【主張】高齢者活躍へ安全対策を
労働政策審議会の分科会は安全衛生対策に関する報告書案をまとめ、高年齢者の労働災害防止に向けた作業環境の改善を事業者の努力義務とするよう提言した。背景には、高年齢労働者数とその労災件数の大幅な増加がある。
今後も生産年齢人口の減少が進み、雇用者に占める高年齢者割合がさらに高まることが見込まれる。企業においては貴重な戦力が労災で離脱することがないよう、努力義務化を見据えつつ、ヒヤリハット事例の分析などを通じて効果的な取組みを検討したい。
雇用者全体に占める60歳以上の労働者の割合は昨年、過去最高の18.7%に上った。10%程度だった平成16年から倍増している。休業4日以上の死傷者数全体に占める割合も年々上昇し、29.3%に達した。若年世代に比べて労災発生率が高く、災害発生時の休業期間も長い傾向にある。厚労省では、身体機能の低下といった高年齢者の特性が影響しているとみている。
一方で、高年齢者の労災防止に向けた企業の取組みを示した「エイジフレンドリーガイドライン」は、企業に浸透しているとは言い難い。令和5年の労働安全衛生調査では、ガイドラインを「知っている」と回答した企業はわずか23.1%で、うち何らかの労災防止対策を実施しているのは19.3%に留まる。
身体機能の低下に起因するリスクに対応するため、報告書案では、同ガイドラインで事業者に求めているような作業環境の改善や、適正な作業の管理などを努力義務とするのが適当とした。作業環境の改善措置などに関連し、厚労大臣による指針の公表も提案した。同指針に基づき、事業者に対して必要な指導・援助を行えるようにする。
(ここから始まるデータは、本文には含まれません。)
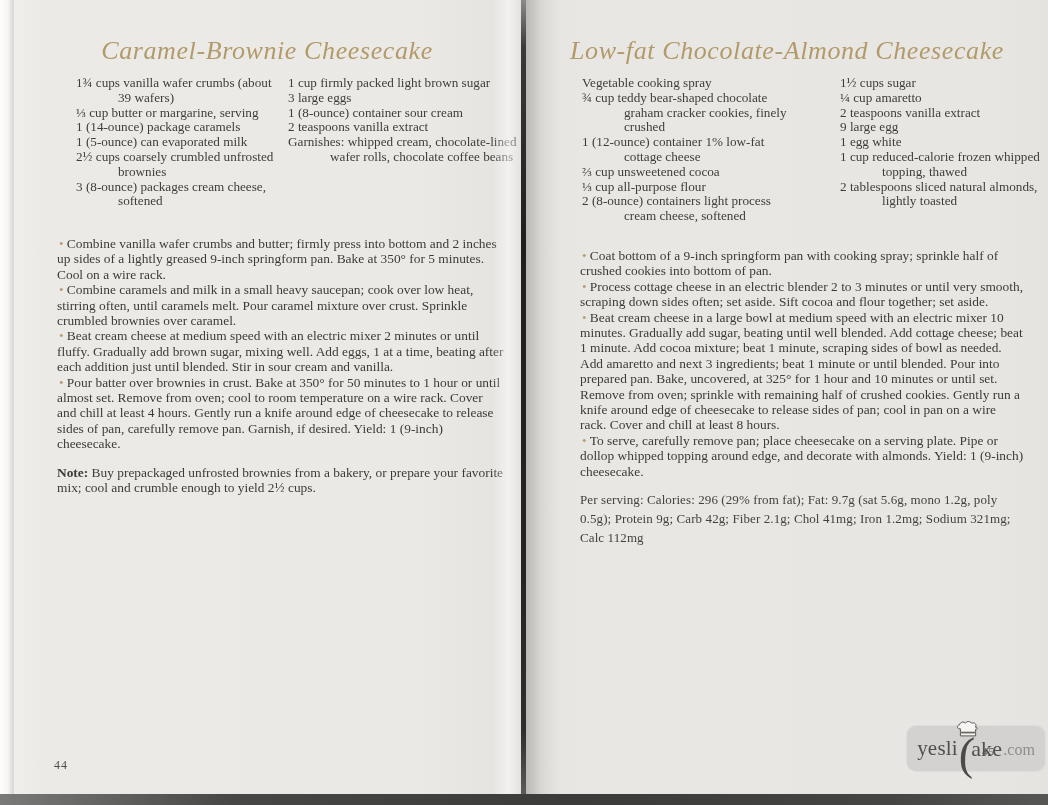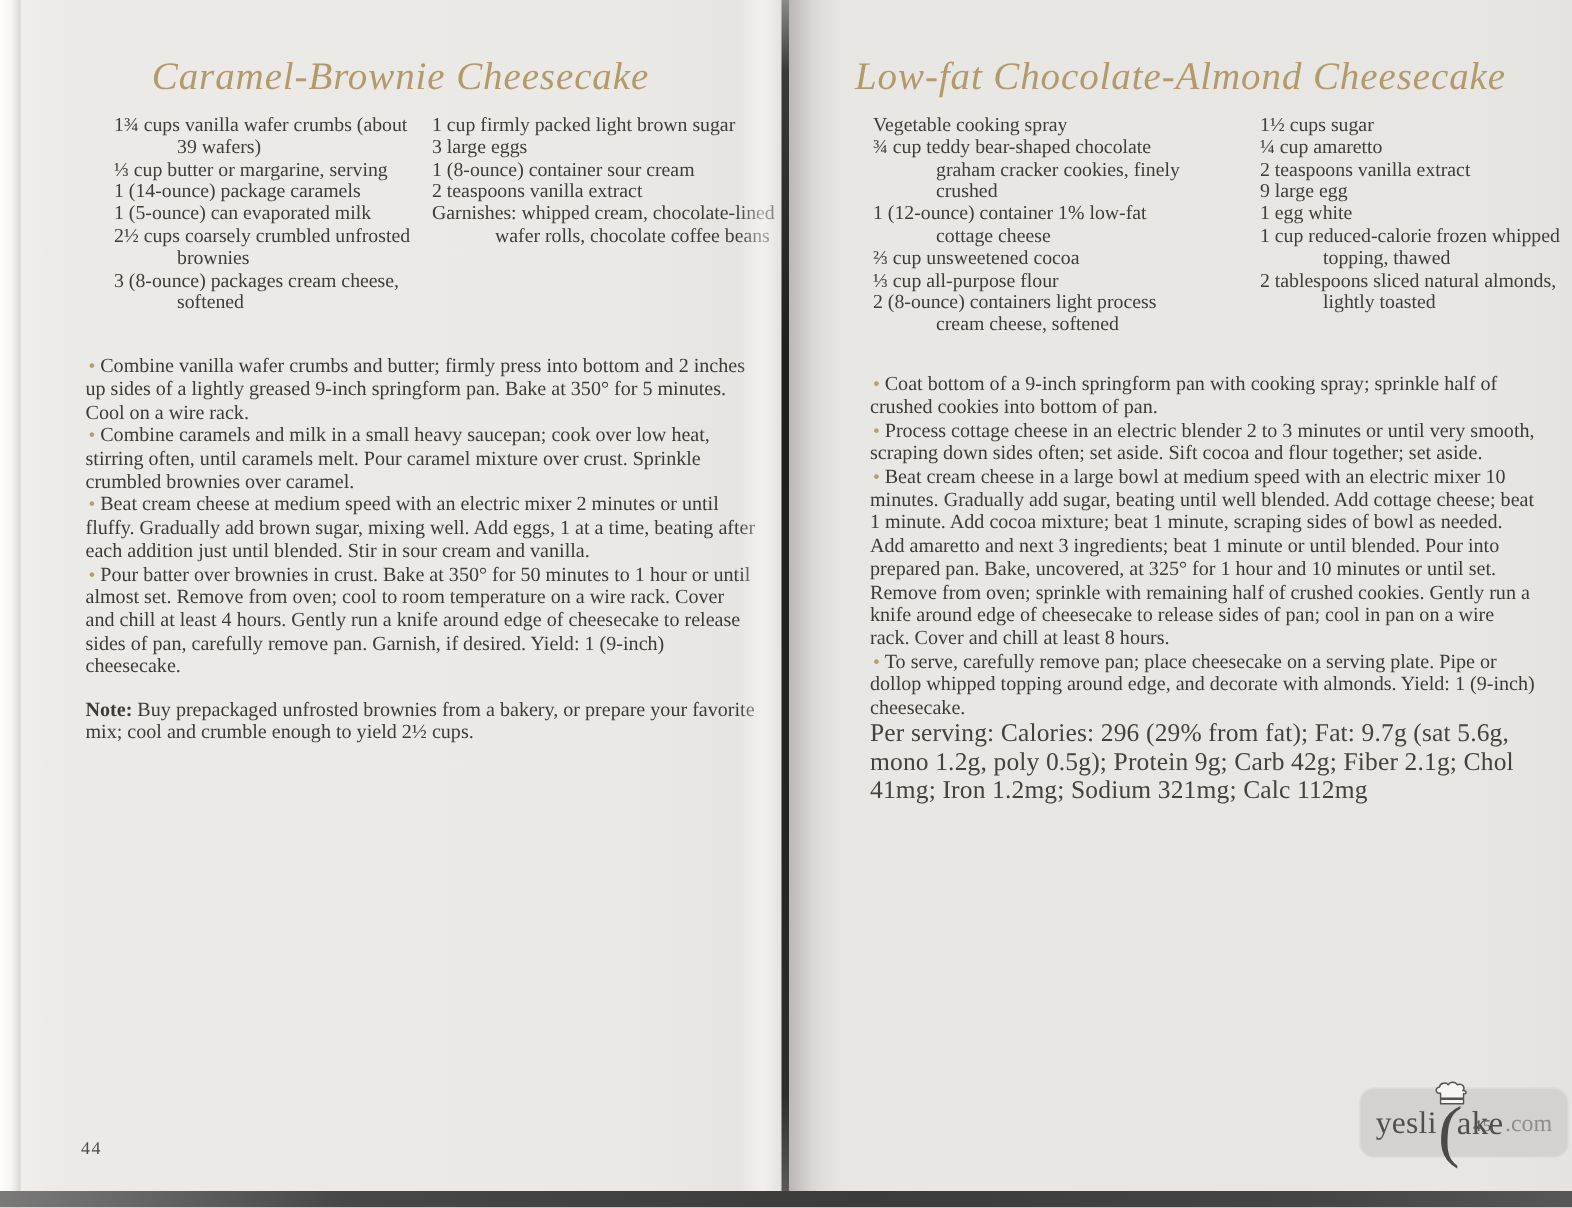"Caramel-Brownie Cheesecake" .spread { background: #fef9c3 -> #22c55e }
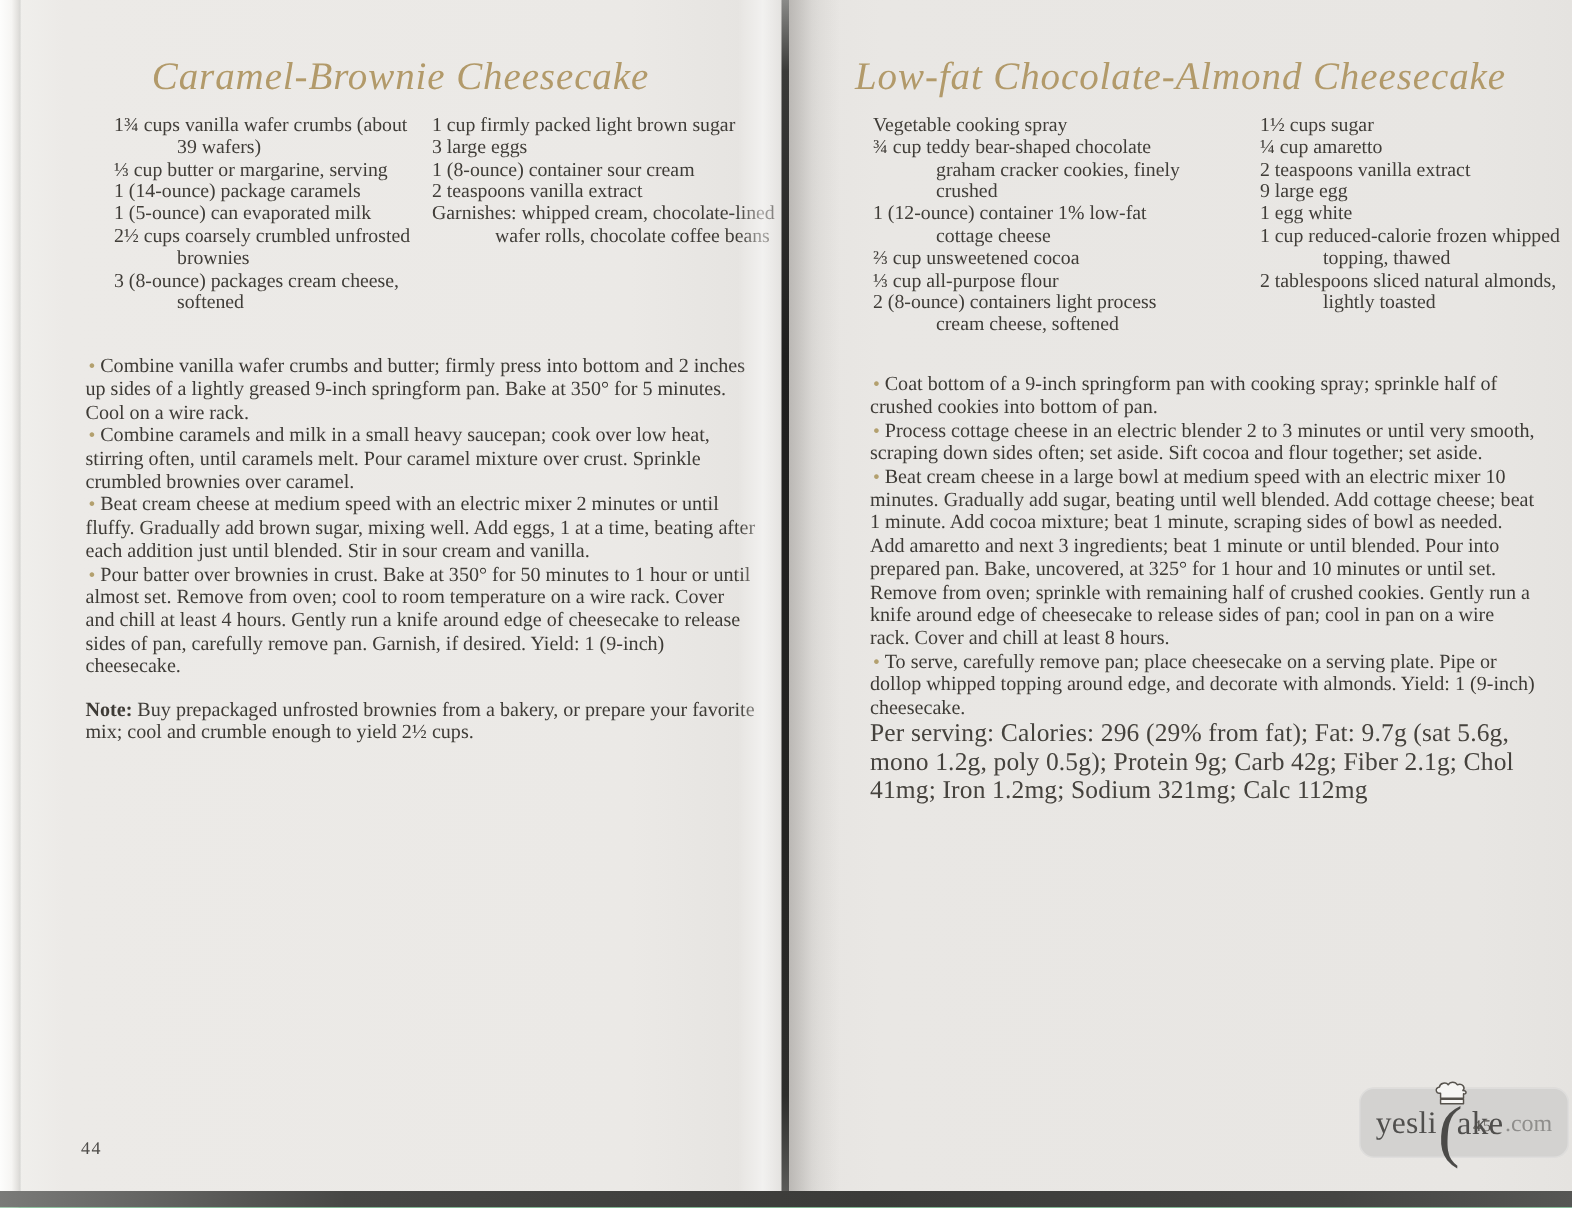"Per serving: Calories: 296 (29%" .nutrition { font-size: 17px -> 13px; margin-top: none -> 11px }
現在のガイドラインでは、職場環境の改善の具体例として、照度の確保や段差の解消、補助機器の導入といった身体機能の低下を補う設備・装置の導入や、勤務形態・勤務時間の工夫など適切な作業管理を示している。
企業においては、努力義務化を念頭に、これらの対策のなかから自社で優先度が高いと思われるものを選択し、一歩ずつ対策を進めたい。